The above command starts a container named tdengine
and maps port 6041 of the HTTP service within the container to port 6041 on the host. You can use the following command to verify whether the HTTP service provided in that container is available.
curl -u root:taosdata -d "show databases" localhost:6041/rest/sql
Run the following command to access TDengine within the container.
$ docker exec -it tdengine taos
taos> show databases;
name |
=================================
information_schema |
performance_schema |
Query OK, 2 rows in database (0.033802s)
In the container, the TDengine CLI or various connectors (such as JDBC-JNI) establish connections with the server using the container's hostname. Accessing TDengine from outside the container is relatively complex; using RESTful/WebSocket connection methods is the simplest approach.
Starting TDengine in Host Network Mode
You can run the following command to start TDengine in host network mode, allowing connections to be established using the host's FQDN instead of the container's hostname.
docker run -d --name tdengine --network host tdengine/tdengine
This method has the same effect as starting TDengine using the systemctl
command on the host. If the TDengine client is already installed on the host, you can directly access the TDengine service using the command below.
$ taos
taos> show dnodes;
id | endpoint | vnodes | support_vnodes | status | create_time | note |
=================================================================================================================================================
1 | vm98:6030 | 0 | 32 | ready | 2022-08-19 14:50:05.337 | |
Query OK, 1 rows in database (0.010654s)
Starting TDengine with Specified Hostname and Port
You can use the following command to set the TAOS_FQDN
environment variable or the fqdn
configuration item in taos.cfg
to have TDengine establish a connection using the specified hostname. This approach provides greater flexibility for deploying TDengine.
docker run -d \
--name tdengine \
-e TAOS_FQDN=tdengine \
-p 6030:6030 \
-p 6041-6049:6041-6049 \
-p 6041-6049:6041-6049/udp \
tdengine/tdengine
First, the above command starts a TDengine service in the container that listens on the hostname tdengine
, mapping the container's port 6030 to port 6030 on the host and mapping the container's port range [6041, 6049] to the host's port range [6041, 6049]. If the port range on the host is already occupied, you can modify the above command to specify a free port range on the host.

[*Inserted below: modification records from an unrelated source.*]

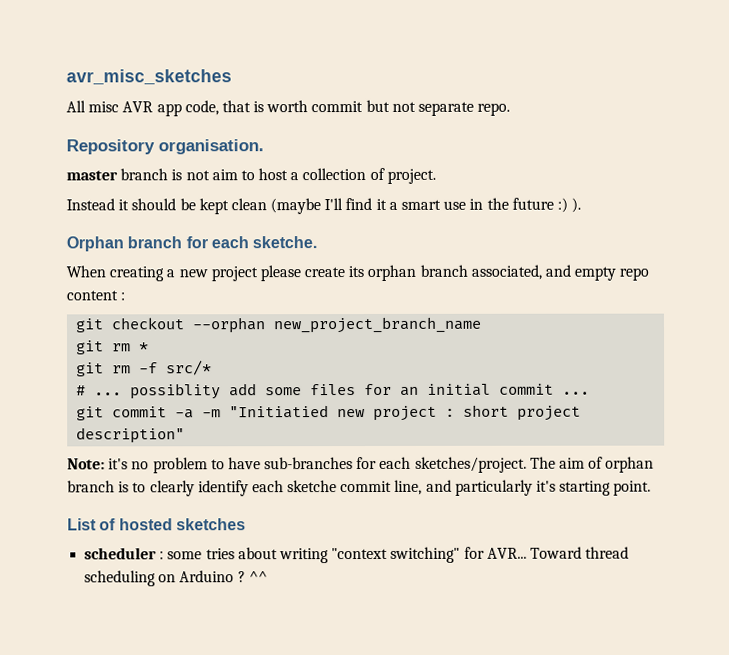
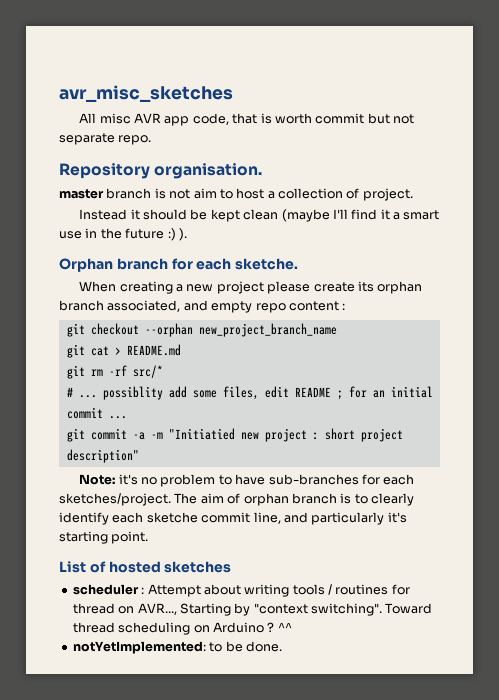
[112,342,150,352] [76,362,159,377] rm * // git rm -f -> [90,344,181,356] [66,365,127,379] cat > README.md // git rm -rf
[310,384,357,396] files -> [222,386,343,400] files, edit README ;
[167,546,527,564] some tries about writing "context switching" for AVR... -> [147,584,410,597] [72,603,382,616] Attempt about writing tools / routines for thread on AVR..., Starting by "context switching".
(268, 577) none -> [72,641,282,654] // notYetImplemented: to be done.

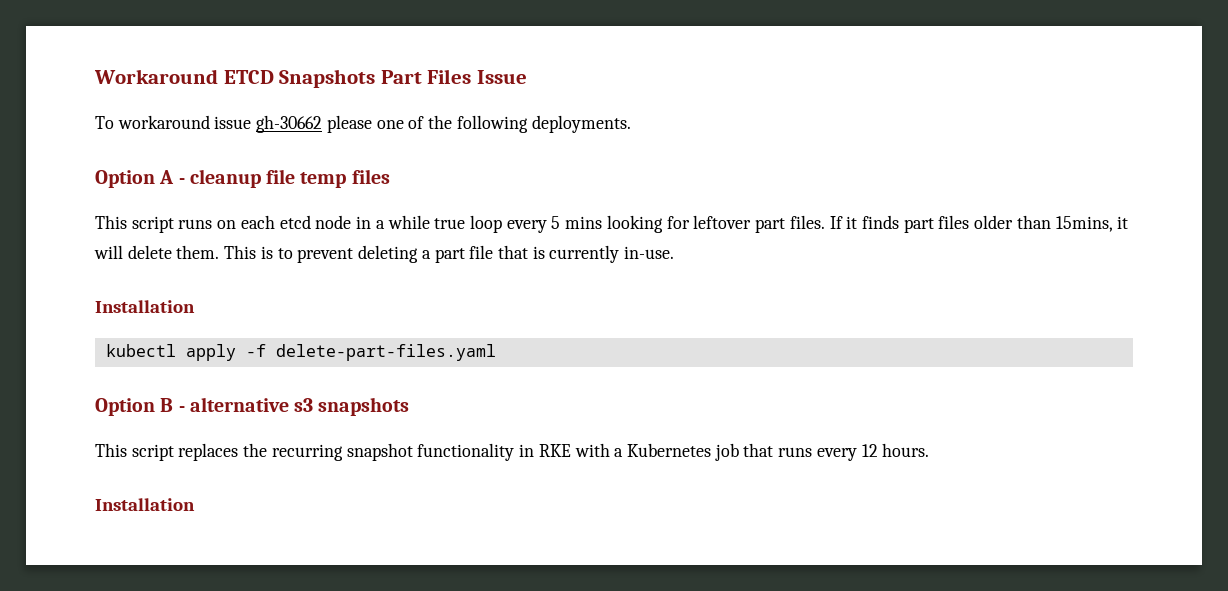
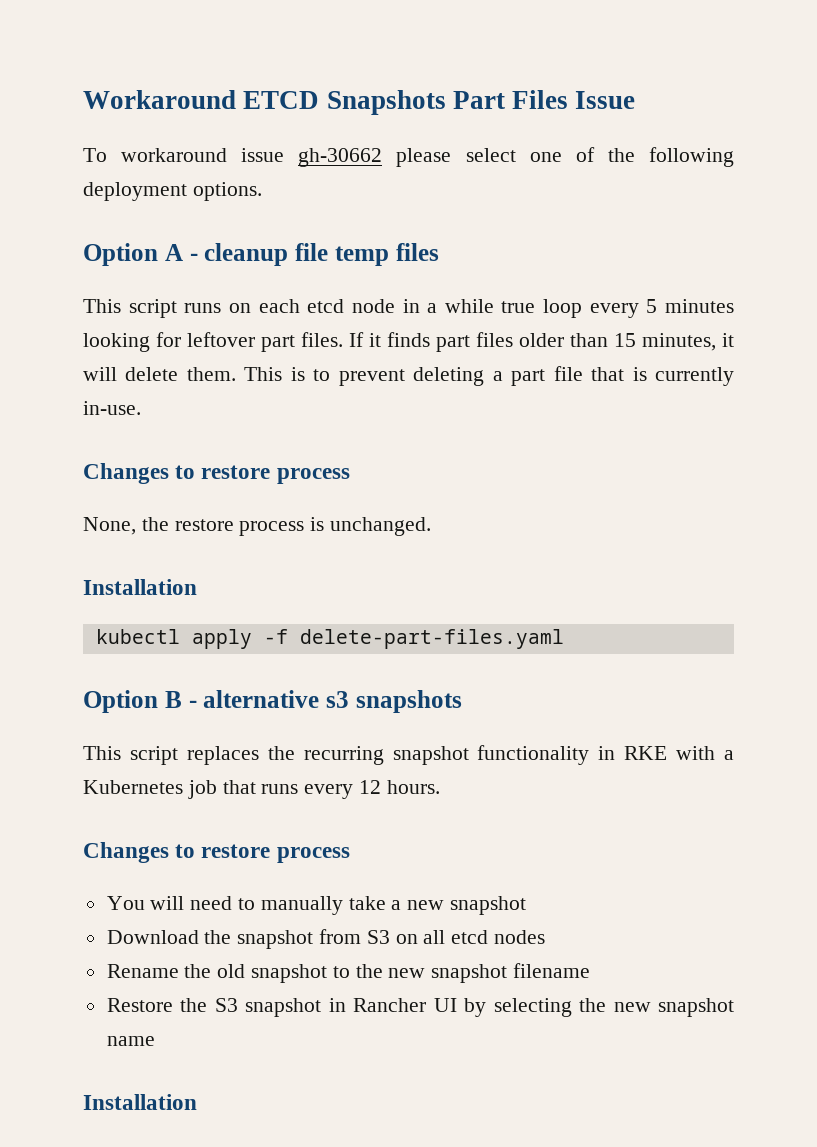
(372, 124) none -> [465,148,516,162] select
[531,115,631,133] deployments. -> [83,182,262,201] deployment options.
[565,216,603,229] mins -> [665,299,734,313] minutes
[1055,216,1113,232] 15mins, -> [614,333,716,351] 15 minutes,
(675, 252) none -> [83,463,350,484] [83,517,432,536] // Changes to restore process // None, the restore process is unchanged.
(930, 450) none -> [83,842,350,863] [106,896,527,915] [106,929,546,949] [106,963,591,983] [106,998,735,1017] [106,1036,155,1046] // Changes to restore process // You will need to manually take a new snapshot // Download the snapshot from S3 on all etcd nodes // Rename the old snapshot to the new snapshot filename // Restore the S3 snapshot in Rancher UI by selecting the new snapshot name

Secondly, ensure that the hostname tdengine
is resolvable in the /etc/hosts
file. You can save the correct configuration information to the hosts file using the command below.
echo 127.0.0.1 tdengine |sudo tee -a /etc/hosts
Finally, you can access the TDengine service using the TDengine CLI with tdengine
as the server address using the following command.
taos -h tdengine -P 6030
If TAOS_FQDN
is set to the same value as the hostname of the host, the effect will be the same as "starting TDengine in host network mode".
Kubernetes Deployment
As a time-series database designed for cloud-native architecture, TDengine natively supports Kubernetes deployment. This section describes how to create a high-availability TDengine cluster for production use step-by-step using YAML files, focusing on common operations for TDengine in a Kubernetes environment. This subsection requires readers to have a certain understanding of Kubernetes and be familiar with common kubectl
commands, as well as concepts such as statefulset
, service
, pvc
, etc. Readers who are unfamiliar with these concepts can refer to the official Kubernetes website for study.
To meet the high-availability requirements, the cluster must meet the following criteria:
- Three or more dnodes: Multiple vnodes from the same vgroup in TDengine cannot be distributed across a single dnode at the same time. Therefore, if creating a database with three replicas, the number of dnodes must be greater than or equal to three.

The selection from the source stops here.